Skip to content

From Nuclear Physics to AI: Why Fusion's Digital Twin Matters

I did my PhD in Nuclear Reactor Physics. Now I work with AI automation.

So when I stumbled on a video about the Siemens keynote at CES 2026, I had to pay attention.

SPARC tokamak  — a compact fusion reactor under construction in Devens, Massachusetts Image: T. Henderson, CFS/MIT-PSFC, 2020

Commonwealth Fusion Systems is building SPARC — a compact fusion reactor designed to achieve what has been the holy grail of nuclear fusion for decades: producing more energy than it consumes. Generations of physicists have worked toward this moment.

But what really got me: they're partnering with Siemens and Nvidia to build an AI-powered digital twin of the reactor.

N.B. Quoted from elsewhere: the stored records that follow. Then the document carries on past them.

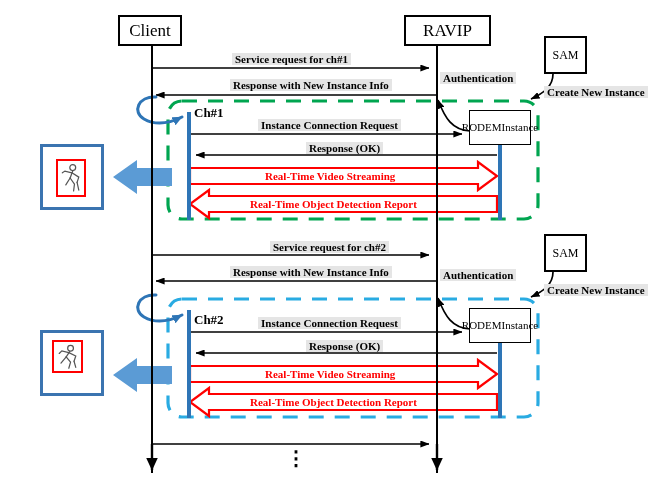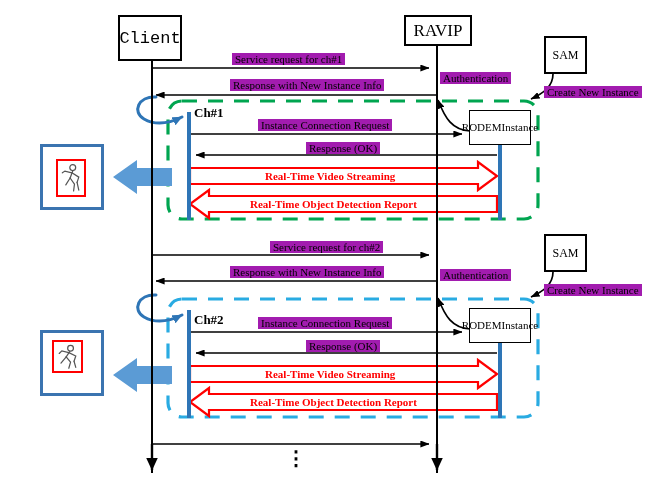--- a/index.html
+++ b/index.html
@@ -138,7 +138,7 @@
   <div class="actbar" style="left:187px;top:310px;height:108px;background:#2e75b6;"></div>
   <div class="actbar" style="left:498px;top:341px;height:77px;background:#2e75b6;"></div>
 
-  <div class="actorbox" style="left:118px;top:15px;width:64px;height:46px;font-family:Liberation Mono, monospace;">
+  <div class="actorbox" style="left:118px;top:15px;width:64px;height:31px;">
     <span>Client</span>
   </div>
   <div class="actorbox" style="left:404px;top:15px;width:68px;height:31px;">

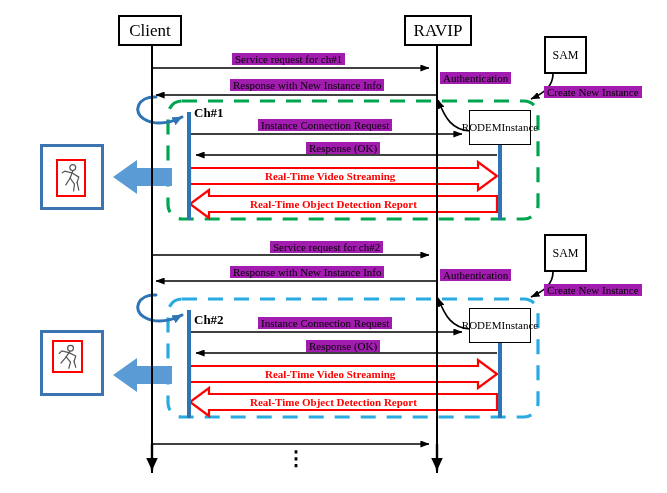--- a/index.html
+++ b/index.html
@@ -141,7 +141,7 @@
   <div class="actorbox" style="left:118px;top:15px;width:64px;height:31px;">
     <span>Client</span>
   </div>
-  <div class="actorbox" style="left:404px;top:15px;width:68px;height:31px;">
+  <div class="actorbox" style="left:404px;top:15px;width:87px;height:31px;">
     <span>RAVIP</span>
   </div>
 

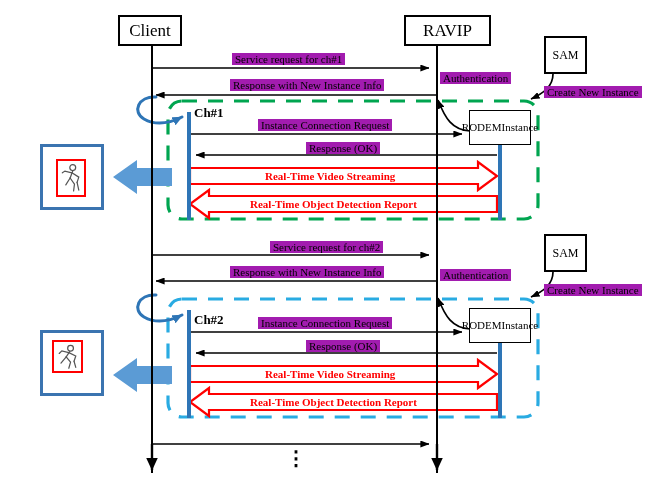--- a/index.html
+++ b/index.html
@@ -8,7 +8,7 @@
   #stage{position:relative;width:667px;height:493px;background:#fff;}
   .lbl{position:absolute;font-size:11px;color:#000;white-space:nowrap;
        text-align:center;line-height:12px;}
-  .lbl.bg{background:#a21caf;padding:0 3px;}
+  .lbl.bg{background:#e5e5e5;padding:0 3px;font-weight:bold;}
 
   
   .actorbox{position:absolute;border:2.5px solid #000;background:#fff;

Not just a 3D model. A virtual copy that runs alongside the real machine, ingests live data, tests hypotheses, and compresses years of experimentation into weeks.

Siemens NX for the engineering data. Nvidia Omniverse for the simulation. AI tying it all together.

What fascinates me is how broad AI's reach is becoming. One day it's helping crack nuclear fusion. The next, it's streamlining everyday business operations. The problems look nothing alike, but the underlying ability — to simulate, learn, and iterate faster than we ever could — is the same.

AI is already reshaping how we work. That's not going to slow down. I'm glad I get to help people and organisations make that shift in a way that actually works for them.